In an interview with a state-run newspaper Thursday, Assad said "Arab identity" was back on the right track after the fall from power of Egypt's Muslim Brotherhood, which he contends had used religion for its own political gain.
Assad's comments to the Al-Baath newspaper, the mouthpiece of his ruling Baath party, came a week after Egypt's military ousted Islamist President Mohammed Morsi as millions took to the streets to urge his removal. Morsi was Egypt's first freely elected president.
Assad calls the revolt against him an international conspiracy carried out by Islamist groups such as the Syrian Muslim Brotherhood — a branch of the Egyptian group with the same name to which Morsi belongs.
"The Muslim Brotherhood and those who are like them take advantage of religion and use it as a mask," Assad said. "They consider that when you don't stand with them politically, then you are not standing with God."

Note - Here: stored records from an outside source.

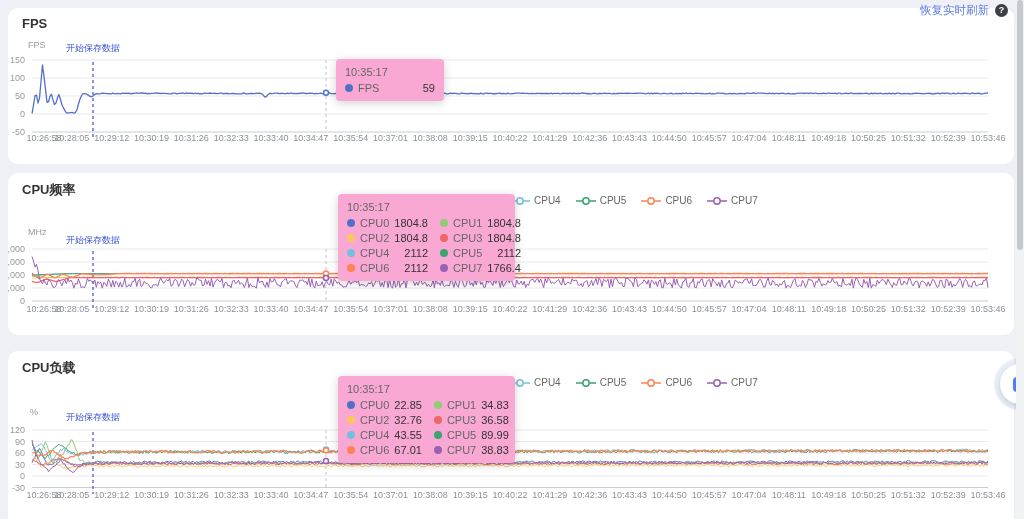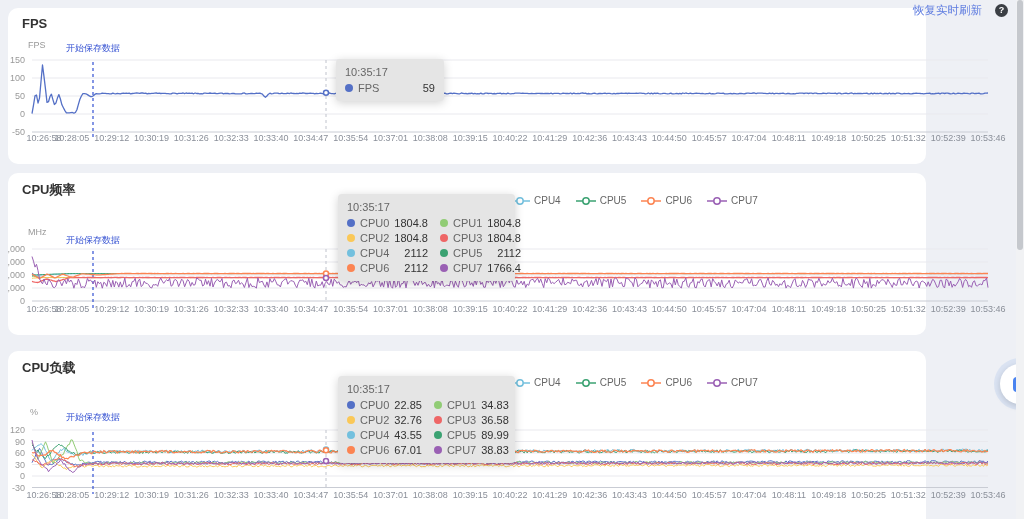"恢复实时刷新" .topbar { gap: 13px -> 6px }
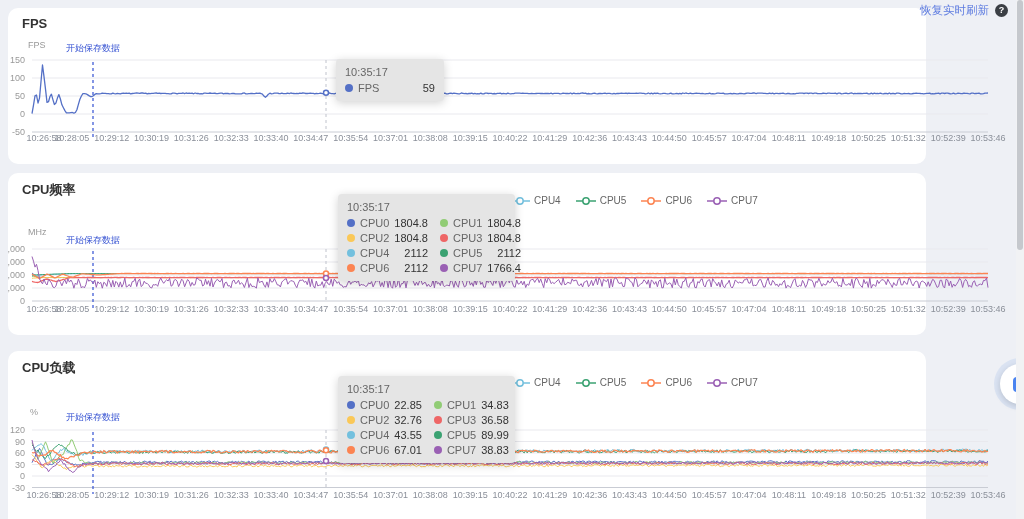"FPS" .card { width: 918px -> 1006px }
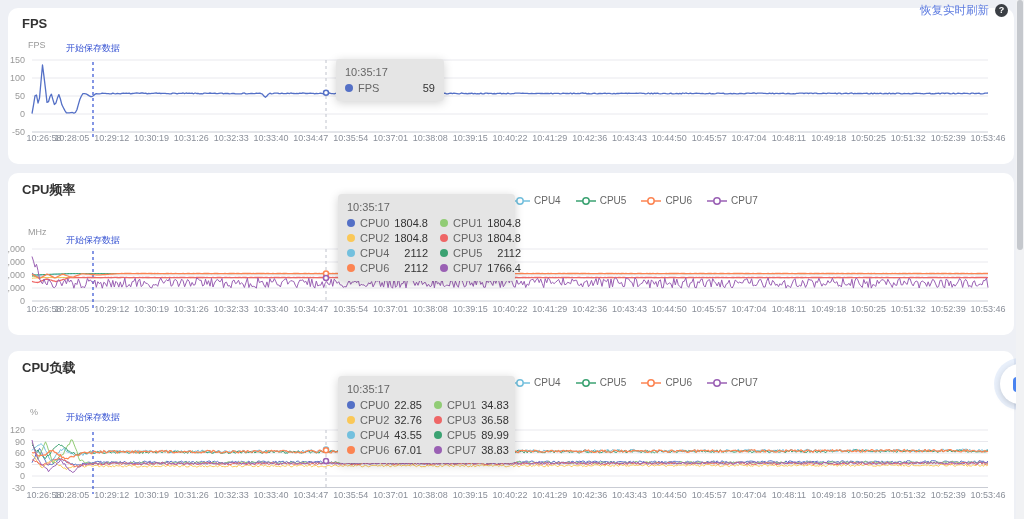"10:35:17" .tooltip { background: #e5e5e5 -> #f9a8d4 }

Assad's comments mark the second time in a week that he has gloated publically about Morsi's fall. In an interview with another state-run daily last Thursday, he praised the massive protests by Egyptians against their Islamist leader and said Morsi's overthrow meant the end of "political Islam."
Assad's father, the late President Hafez Assad, cracked down on a Muslim Brotherhood-led rebellion in the northern city of Hama in 1982. The Syrian forces, led by the then-president's brother and special forces from their minority Alawite sect, razed much of the city in a three-week air and ground attack, killing between 10,000 and 20,000 people.
"Arab identity is back in the right track," Assad said in the interview with Al-Baath. "It is returning after the fall of the Muslim Brotherhood and after these political trends that use religions for their narrow interests have been revealed."
Earlier this week, Egypt restricted the ability of Syrians to enter the country, with officials citing reports that a large number of Syrians were backing the Muslim Brotherhood in the bloody standoff with the military over Morsi's ouster.